JC - Em quanto tempo poderíamos atingir a excelência?
RODRIGUES - É quase impossível responder. Se estivéssemos com tudo isso funcionado, poderíamos dar a volta por cima em quatro, cinco anos. Mas é preciso que tudo funcione junto.
JC - O protecionismo ainda é o principal entrave para os acordos bilaterais e os acordos entre blocos, como o Mercosul e a União Europeia?

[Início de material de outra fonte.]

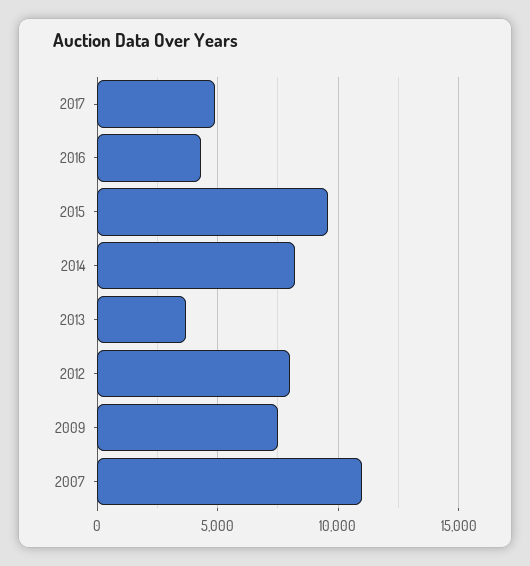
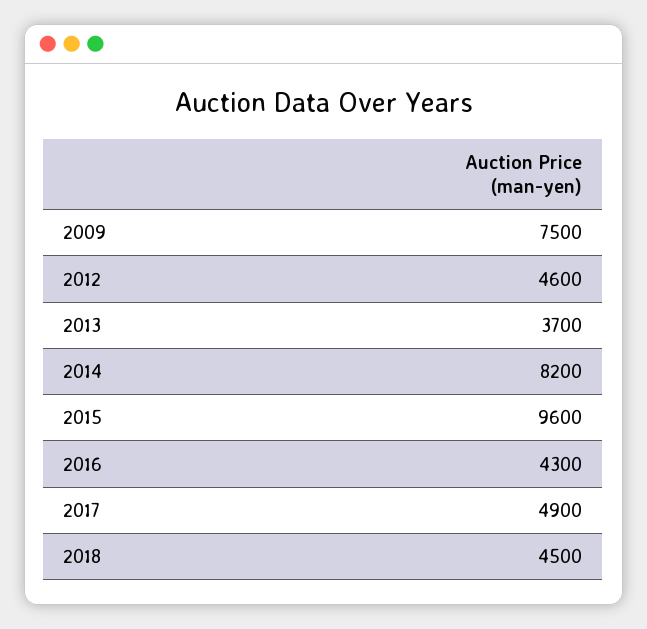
2012: 8000 -> 4600
2007: 11000 -> none
2018: none -> 4500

RODRIGUES - Claro, claro. Os países ricos não querem abrir mão do protecionismo porque isso abriria espaço para os outros crescerem muito mais, com prejuízo para seus produtores locais. É uma luta dificílima que só terá resultado positivo para nós [O BRASIL]se a fome começar a crescer no mundo. Essas migrações malucas que estão acontecendo do Oriente Médio e da África para a Europa, que a gente vê gente morrendo no Mediterrâneo, se deve à fome. De modo que é muito provável que a visão dos países mais ricos comece a mudar daqui para frente. E o Brasil tem um papel central neste convencimento.